The XmlReader positioned on the beginning of the stylesheet.

settings

The XsltSettings to apply to the stylesheet. If this is null, the XsltSettings.Default settings are applied.

stylesheetResolver

The XmlResolver used to resolve any stylesheet modules referenced in xsl:import and xsl:include elements. If this is null, external resources are not resolved.

debug

true to compile in debug mode; otherwise false. Setting this to true enables debugging the stylesheet with a debugger.

typeBuilder

The TypeBuilder to use for the stylesheet compilation.

scriptAssemblyPath

The base path for the assemblies generated for msxsl:script elements. If only one script assembly is generated, this parameter specifies the path for that assembly. In case of multiple script assemblies, a distinctive suffix will be appended to the file name to ensure uniqueness of assembly names.

Return Value

A CompilerErrorCollection object containing compiler errors and warnings that indicates the results of the compilation.

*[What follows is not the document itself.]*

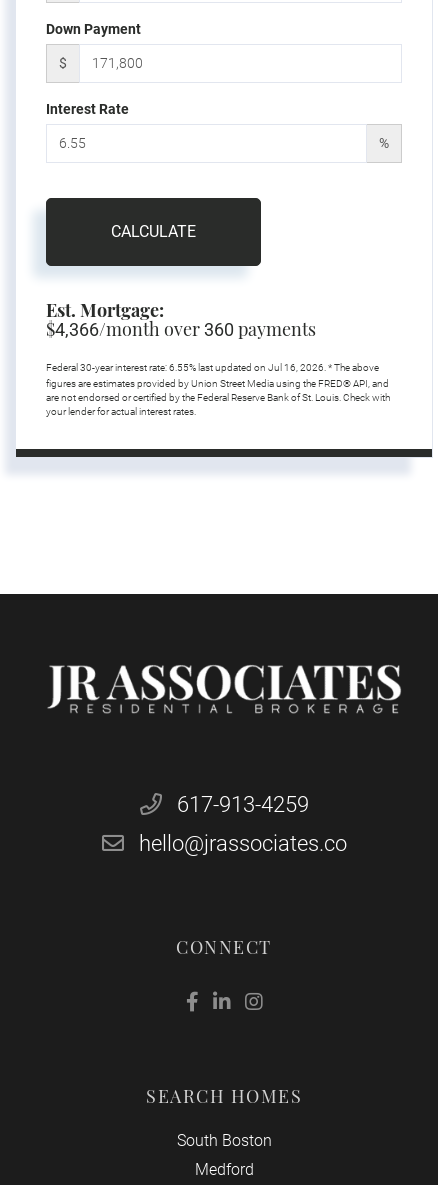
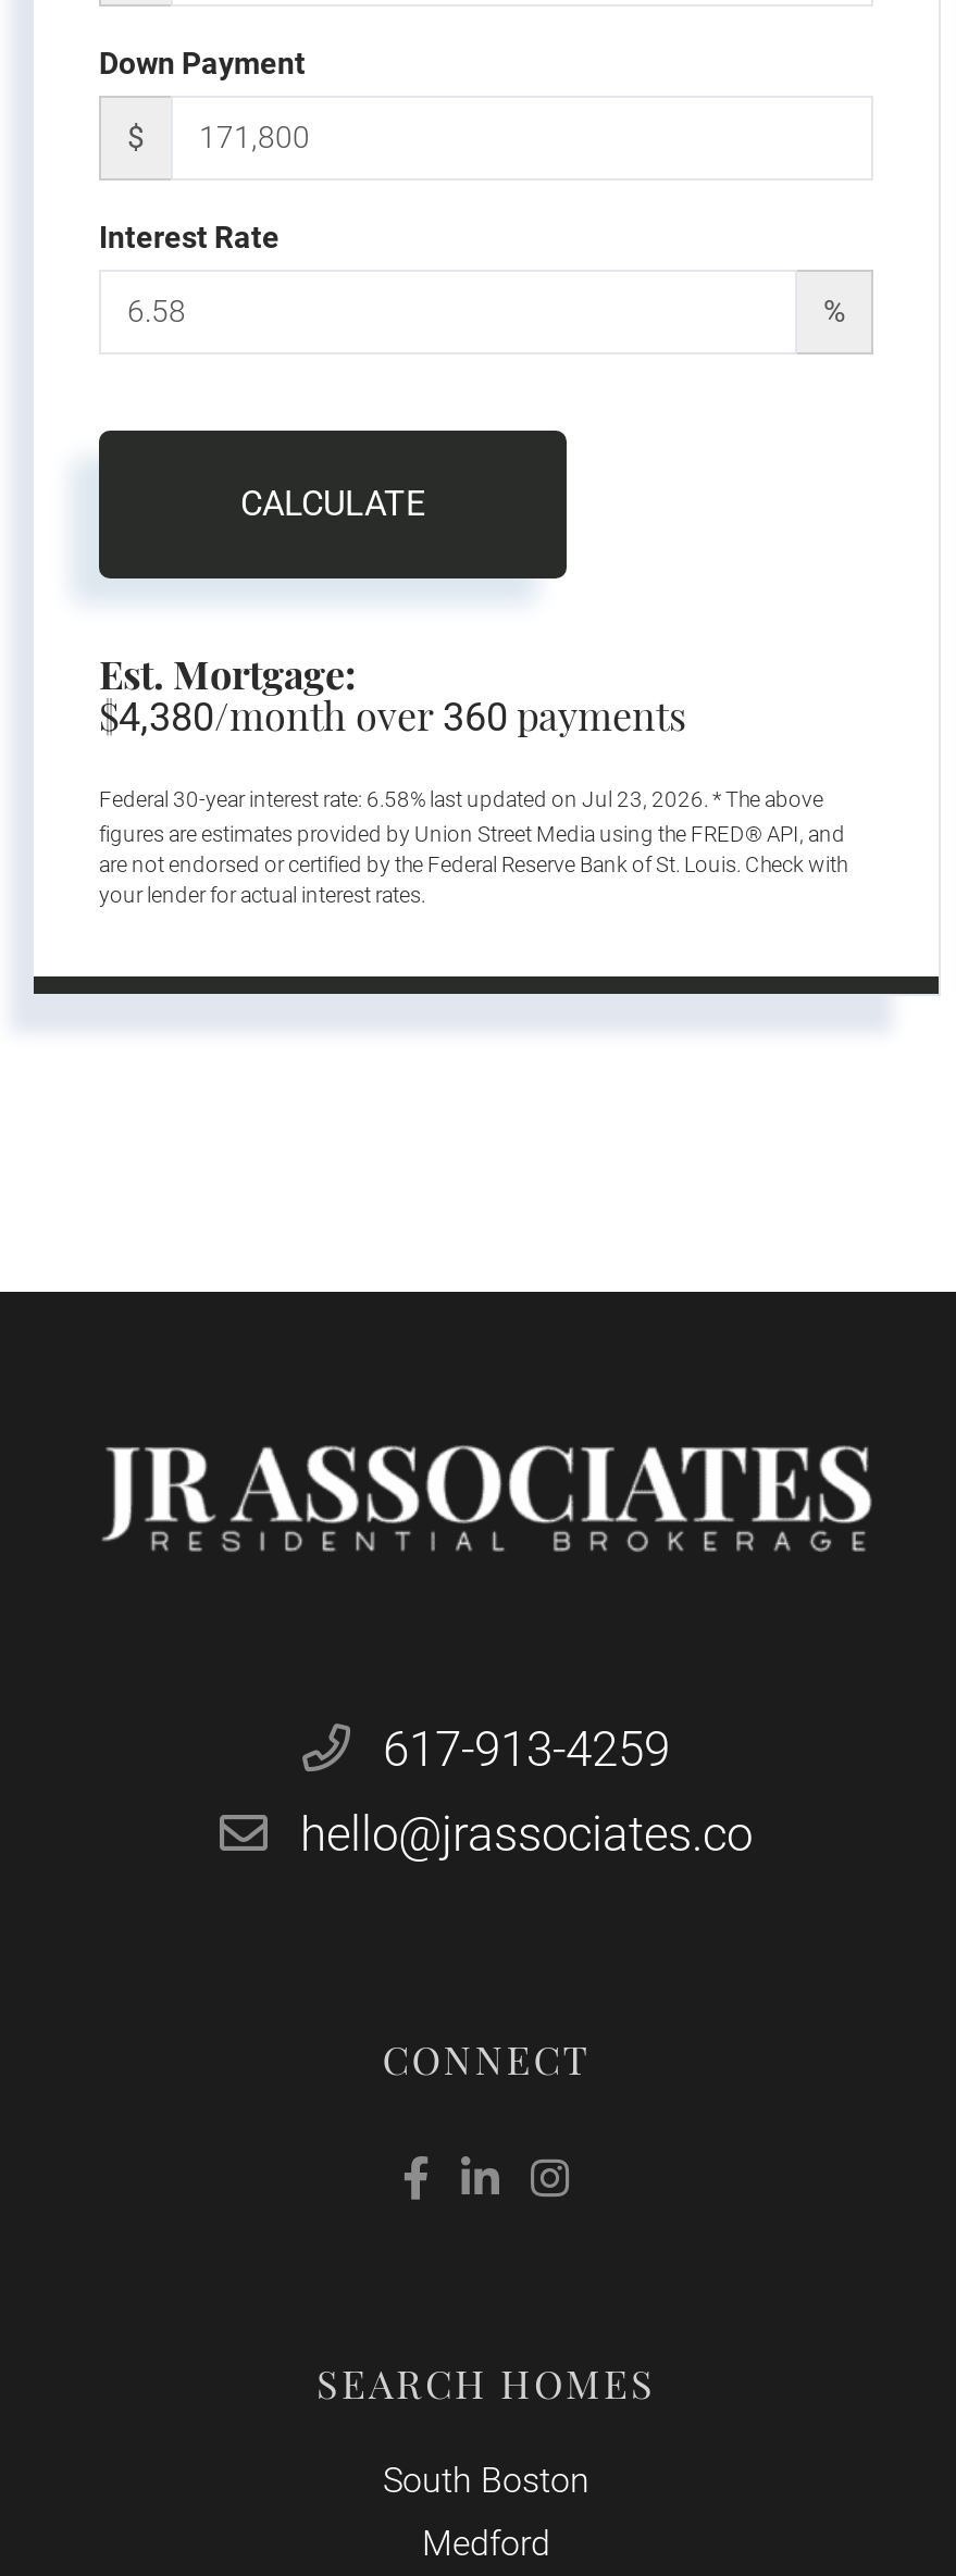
[46,317,316,341] $4,366/month over 360 payments -> [99,689,686,741] $4,380/month over 360 payments
[46,362,379,373] Federal 30-year interest rate: 6.55% last updated on Jul 16, 2026. * The above -> [99,786,823,810] Federal 30-year interest rate: 6.58% last updated on Jul 23, 2026. * The above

Note that the first three parameters are the same as in XslCompiledTransform.Load method. The xsltc.exe utility creates an AssemblyBuilder and a MethodBuilder, then for each stylesheet specified on the command line creates a TypeBuilder, and compiles the stylesheet into it using the CompileToType method. Compiler errors and warning returned from the CompileToType method are output to the console. If all stylesheets have been compiled successfully, the dynamic assembly is saved to disk. If you are new to Reflection.Emit, you may find this dynamic assembly sample code useful.

Conclusion

The xsltc.exe utility allows you to precompile XSLT stylesheets so that your application will not incur the performance penalty of XSLT-to-MSIL and JIT-compilation on the first stylesheet execution. It also makes deployment of complex XSLT solutions, consisting of dozens of files, less cumbersome and protects your source XSLT code. Multiple stylesheets may be compiled into a single assembly, and the resulting assembly may be merged with the main DLL or EXE file of your application using the ILMerge utility.